[Revision tracking records]
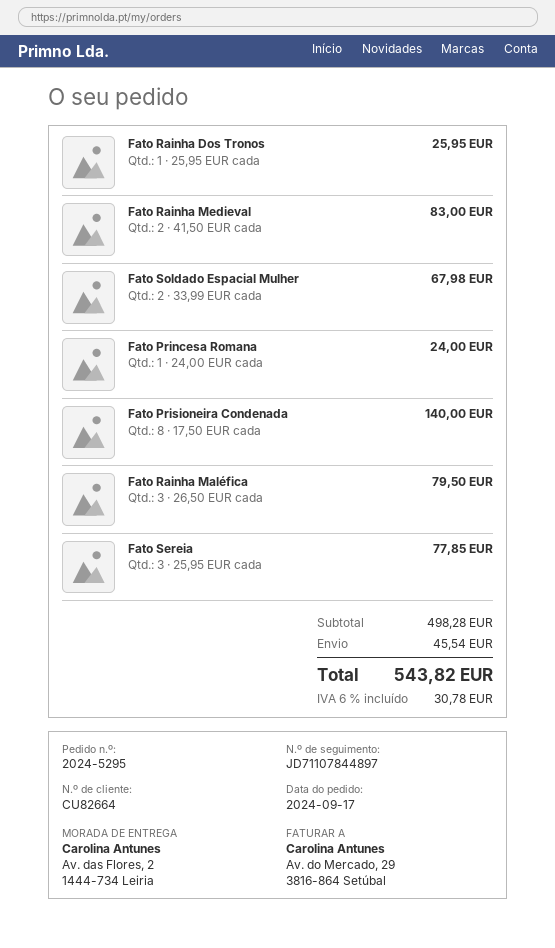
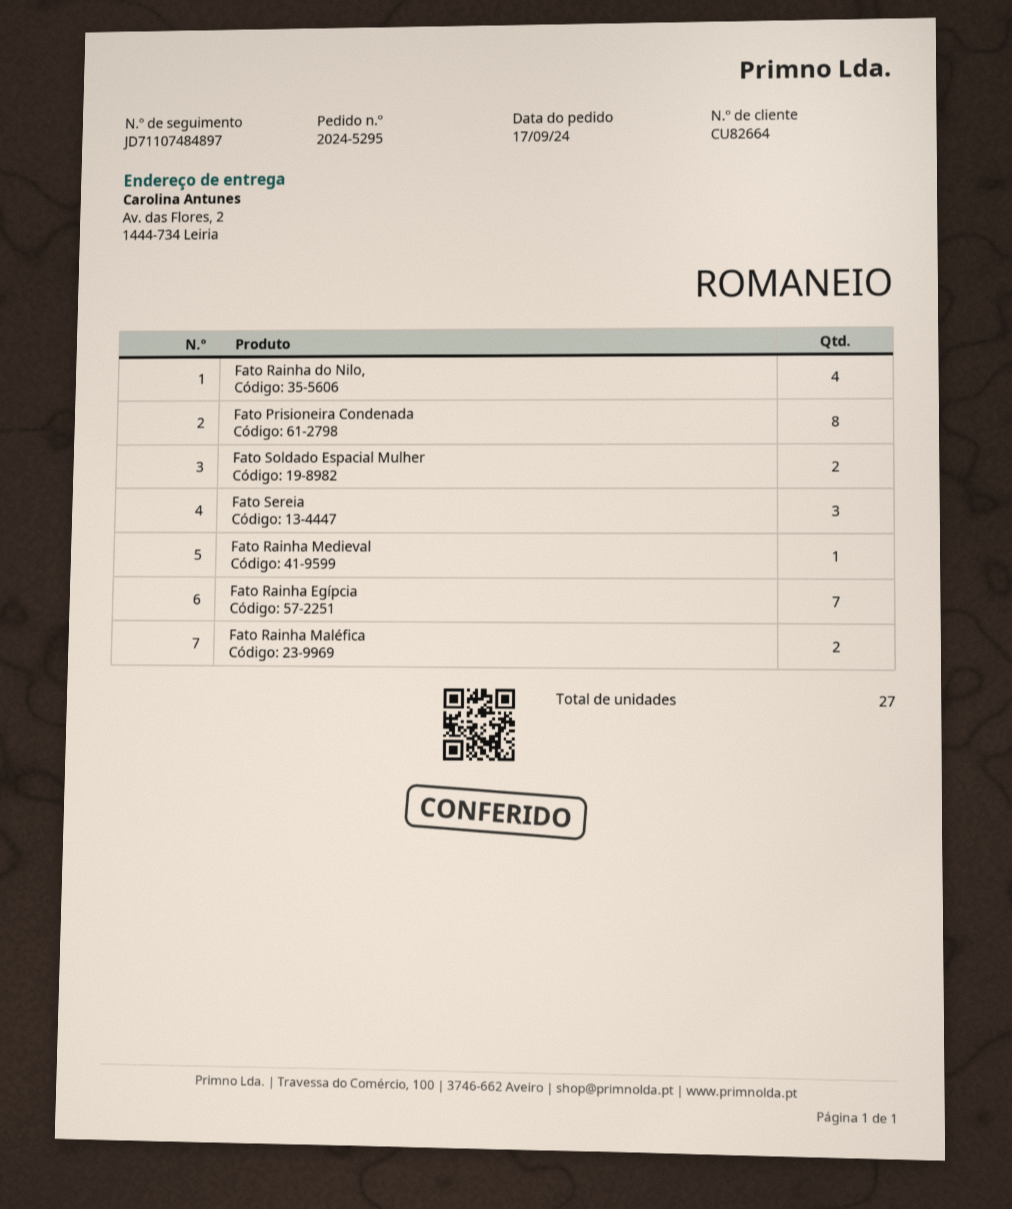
tracking number: JD71107844897 -> JD71107484897
Fato Rainha Dos Tronos: 1 -> none
Fato Rainha Medieval: 2 -> 1
Fato Princesa Romana: 1 -> none
Fato Rainha Maléfica: 3 -> 2
Fato Rainha do Nilo,: none -> 4
Fato Rainha Egípcia: none -> 7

▶ _TASK DIRECTIONS_
A word-for-word copy of the entries above is needed, with every picture dropped.

▶ _YOUR SOLUTION_
tracking number: JD71107844897 -> JD71107484897
Fato Rainha Dos Tronos: 1 -> none
Fato Rainha Medieval: 2 -> 1
Fato Princesa Romana: 1 -> none
Fato Rainha Maléfica: 3 -> 2
Fato Rainha do Nilo,: none -> 4
Fato Rainha Egípcia: none -> 7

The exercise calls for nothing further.